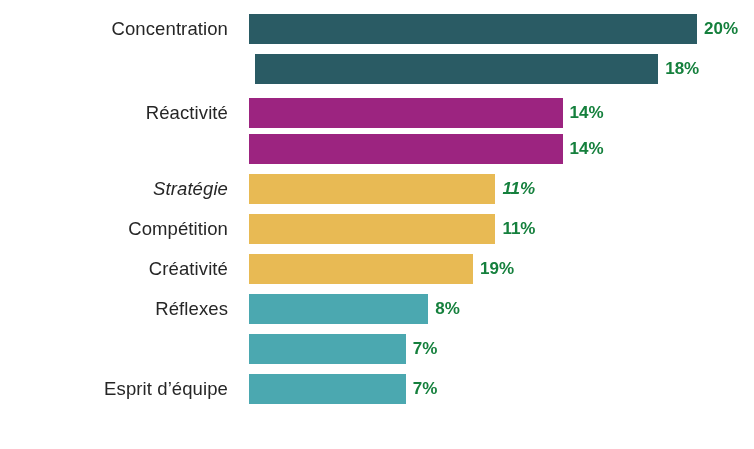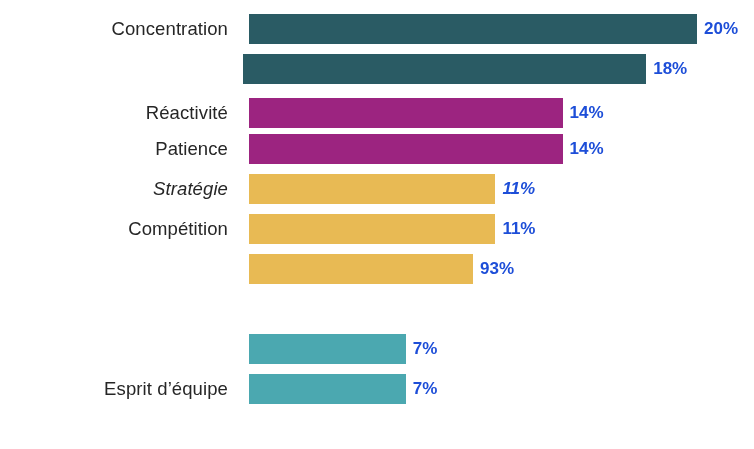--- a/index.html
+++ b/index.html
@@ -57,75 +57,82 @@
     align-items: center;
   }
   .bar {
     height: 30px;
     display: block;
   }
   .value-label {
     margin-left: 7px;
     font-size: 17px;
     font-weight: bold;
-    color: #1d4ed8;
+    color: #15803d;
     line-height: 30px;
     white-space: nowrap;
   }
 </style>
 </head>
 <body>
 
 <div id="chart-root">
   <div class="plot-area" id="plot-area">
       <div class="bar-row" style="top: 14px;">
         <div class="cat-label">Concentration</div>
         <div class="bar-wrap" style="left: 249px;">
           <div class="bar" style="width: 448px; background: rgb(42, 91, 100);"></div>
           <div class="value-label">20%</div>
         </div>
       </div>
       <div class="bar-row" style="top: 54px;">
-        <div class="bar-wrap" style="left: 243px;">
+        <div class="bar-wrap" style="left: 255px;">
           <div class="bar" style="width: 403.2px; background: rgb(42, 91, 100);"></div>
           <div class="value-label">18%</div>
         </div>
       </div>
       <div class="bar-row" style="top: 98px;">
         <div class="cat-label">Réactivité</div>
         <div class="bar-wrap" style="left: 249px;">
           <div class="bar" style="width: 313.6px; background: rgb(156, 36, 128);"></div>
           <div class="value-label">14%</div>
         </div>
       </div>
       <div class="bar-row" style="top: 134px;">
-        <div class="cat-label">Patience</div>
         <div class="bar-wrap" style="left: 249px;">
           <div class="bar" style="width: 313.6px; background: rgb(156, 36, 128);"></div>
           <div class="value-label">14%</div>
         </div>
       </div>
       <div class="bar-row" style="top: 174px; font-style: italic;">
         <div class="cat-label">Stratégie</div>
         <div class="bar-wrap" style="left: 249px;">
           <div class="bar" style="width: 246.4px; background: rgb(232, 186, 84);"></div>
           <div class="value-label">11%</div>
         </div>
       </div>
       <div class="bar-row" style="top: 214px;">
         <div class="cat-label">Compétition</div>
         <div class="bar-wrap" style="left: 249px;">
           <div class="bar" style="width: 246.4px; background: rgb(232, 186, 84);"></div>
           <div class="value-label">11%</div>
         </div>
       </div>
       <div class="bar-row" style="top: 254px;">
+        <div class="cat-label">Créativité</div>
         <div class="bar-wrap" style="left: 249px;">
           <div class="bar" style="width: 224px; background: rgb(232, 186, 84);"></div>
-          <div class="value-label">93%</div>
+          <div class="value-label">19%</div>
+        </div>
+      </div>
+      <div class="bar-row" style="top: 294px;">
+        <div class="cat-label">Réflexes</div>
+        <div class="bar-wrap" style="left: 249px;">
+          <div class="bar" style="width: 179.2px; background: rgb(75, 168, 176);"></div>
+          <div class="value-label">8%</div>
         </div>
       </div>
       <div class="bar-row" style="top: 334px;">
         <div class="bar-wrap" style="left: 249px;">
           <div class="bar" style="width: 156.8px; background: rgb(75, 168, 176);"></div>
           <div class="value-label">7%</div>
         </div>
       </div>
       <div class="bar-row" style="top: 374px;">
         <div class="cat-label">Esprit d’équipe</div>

****************************************

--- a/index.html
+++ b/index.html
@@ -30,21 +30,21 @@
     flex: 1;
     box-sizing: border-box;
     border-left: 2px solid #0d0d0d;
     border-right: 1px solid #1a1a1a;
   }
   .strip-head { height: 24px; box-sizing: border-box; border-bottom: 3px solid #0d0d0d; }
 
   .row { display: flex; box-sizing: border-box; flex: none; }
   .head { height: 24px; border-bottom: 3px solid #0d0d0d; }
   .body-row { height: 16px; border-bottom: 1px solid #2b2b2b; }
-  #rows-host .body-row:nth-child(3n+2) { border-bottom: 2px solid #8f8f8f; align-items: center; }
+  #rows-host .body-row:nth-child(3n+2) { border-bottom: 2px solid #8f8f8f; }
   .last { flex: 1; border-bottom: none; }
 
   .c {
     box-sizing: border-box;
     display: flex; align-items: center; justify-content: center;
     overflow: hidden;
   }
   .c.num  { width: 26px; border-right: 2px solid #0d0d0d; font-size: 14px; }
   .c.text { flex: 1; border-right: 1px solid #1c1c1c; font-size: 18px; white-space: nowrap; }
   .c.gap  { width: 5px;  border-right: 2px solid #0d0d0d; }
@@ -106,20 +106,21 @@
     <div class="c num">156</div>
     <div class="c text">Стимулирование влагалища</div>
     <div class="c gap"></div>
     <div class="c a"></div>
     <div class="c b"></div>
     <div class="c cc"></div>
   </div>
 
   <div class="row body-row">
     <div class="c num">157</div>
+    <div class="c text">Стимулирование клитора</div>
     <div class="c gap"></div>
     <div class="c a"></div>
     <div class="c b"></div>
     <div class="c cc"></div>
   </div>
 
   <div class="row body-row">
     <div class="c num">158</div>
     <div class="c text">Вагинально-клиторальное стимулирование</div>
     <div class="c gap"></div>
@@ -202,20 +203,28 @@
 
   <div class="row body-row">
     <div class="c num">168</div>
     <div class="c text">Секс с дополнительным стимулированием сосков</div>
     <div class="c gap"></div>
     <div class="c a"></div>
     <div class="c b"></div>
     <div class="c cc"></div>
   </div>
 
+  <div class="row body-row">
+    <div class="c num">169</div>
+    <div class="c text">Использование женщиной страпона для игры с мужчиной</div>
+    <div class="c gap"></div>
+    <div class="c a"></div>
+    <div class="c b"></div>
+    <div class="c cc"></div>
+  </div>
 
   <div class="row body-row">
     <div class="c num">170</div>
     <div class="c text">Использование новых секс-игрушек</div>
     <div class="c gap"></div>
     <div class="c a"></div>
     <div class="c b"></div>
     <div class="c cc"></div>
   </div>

****************************************

# Exercise prompt
From the records above, copy each line that contains the word "bottom".

# Exercise answer
   .strip-head { height: 24px; box-sizing: border-box; border-bottom: 3px solid #0d0d0d; }
   .head { height: 24px; border-bottom: 3px solid #0d0d0d; }
   .body-row { height: 16px; border-bottom: 1px solid #2b2b2b; }
-  #rows-host .body-row:nth-child(3n+2) { border-bottom: 2px solid #8f8f8f; align-items: center; }
+  #rows-host .body-row:nth-child(3n+2) { border-bottom: 2px solid #8f8f8f; }
   .last { flex: 1; border-bottom: none; }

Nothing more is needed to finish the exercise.